The rattlesnakes around here didn’t get the memo, never having seen a wild pig, I guess.
We lived in a desert community north of Phoenix. The snakes that rattled got killed. The ones that didn’t often got away scott free. Our neighbor was bit twice by a rattle snake that didn’t buzz. He killed it, but not before it did some serious damage. It’s a case of selective breeding.
My question is, will we have to change the name of the snakes if they quit rattling?
Do you not see that this is evolution? The buzzing snakes died off and the non-buzzing snakes did not. So, they evolved.
Dawkins is vindicated.
Now move along and stop asking ya-but questions.
I can get along with rattlesnakes, but water moccasins are bad.
This does not reflect the process of evolution. It reflects the process of natural selection.
Do you not know the difference?
bitten my a rattlesnake should read as, “bitten by a rattlesnake”
You and I are both lucky we haven't been bitten (yet). I've handled -- in the wild -- nearly 100 rattlensakes (six different species) and I look back now at my sometimes reckless behavior.
I never physically handle them now. I must be smarter. ;)
But in a wild setting, I never kill them either. I'm an old-school Conservationist with a capital C, which makes me the philosophical enemy of the socialist Environmentalist with a capital E.
Rattle snakes are still evolving. Some have even turned into Lawyers. Many have become politicians.

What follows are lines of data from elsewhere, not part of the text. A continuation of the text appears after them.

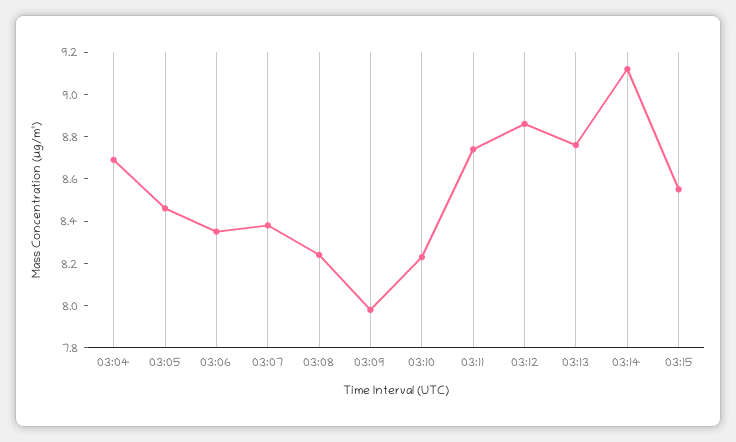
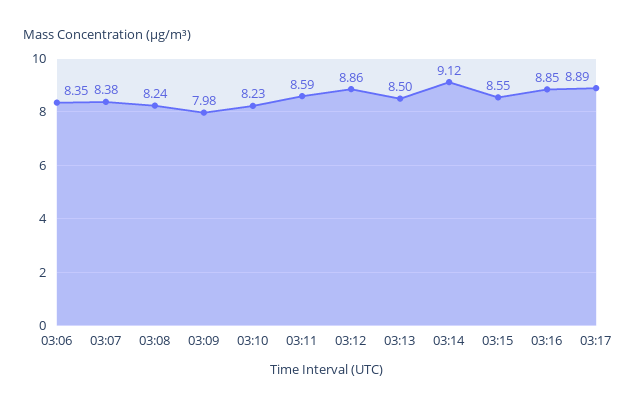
03:04: 8.7 -> none
03:05: 8.45 -> none
03:11: 8.75 -> 8.59
03:13: 8.75 -> 8.5
03:16: none -> 8.85
03:17: none -> 8.89

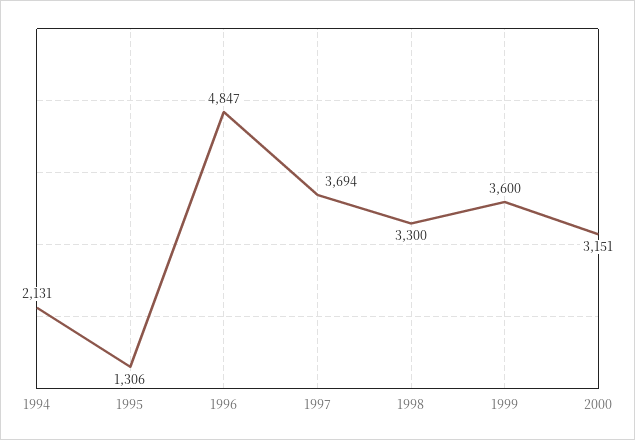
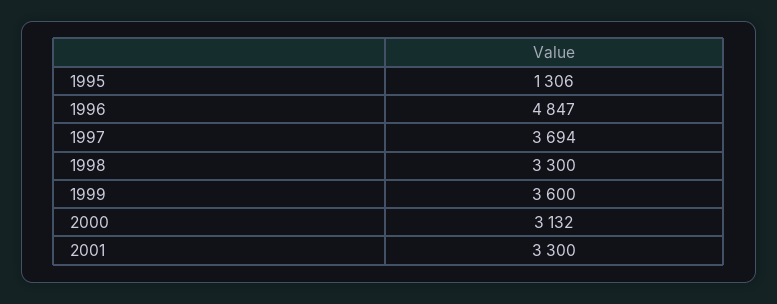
1994: 2131 -> none
2000: 3151 -> 3132
2001: none -> 3300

My experience is that rattlers won’t buzz unless you stay too near to them for long enough that they become threatened. Most people bit by a rattlesnake never heard them buzz. I had a baby in my backyard that didn’t even make a sound before he got whomped with a rake.
Of course, this hog story does seem to make a good excuse for blasting some feral hogs.

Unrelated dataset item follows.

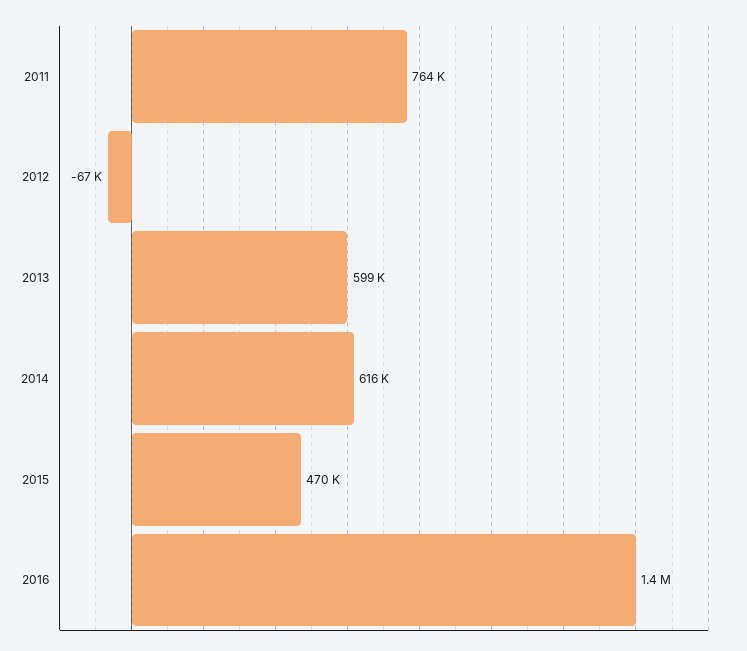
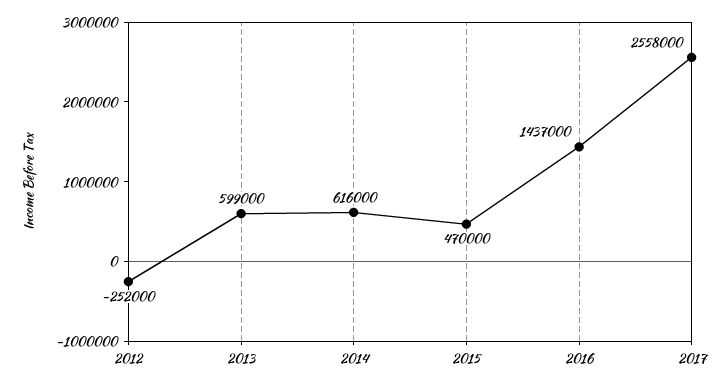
2011: 764000 -> none
2012: -67000 -> -252000
2017: none -> 2558000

No way I’m going to get a good night’s sleep after that.
Aside from the baby rattler in my backyard that got killed because our little Siamese cat was too curious near it, I won’t kill a snake either. I think about Hantavirus.
They may have stoped ratteling, but up here they better be undercover cause we got snow, and its cold. Dont think they much like snow.
We have snow too, and they are hidden out in their dens now.
Nueces Helicopter Pig Hunt (no music)
http://www.youtube.com/watch?v=xiHmYsyVniE
“This feral hog eradication program is funded by a group of farmers who are taking progressive action to reduce the devastation done to their crops by these animals. Each and every feral hog is estimated to cause $1400 in crop damage during its lifetime. As you can see this data in combination with the extraordinarily high and ever expanding hog population proves to be a very big problem.”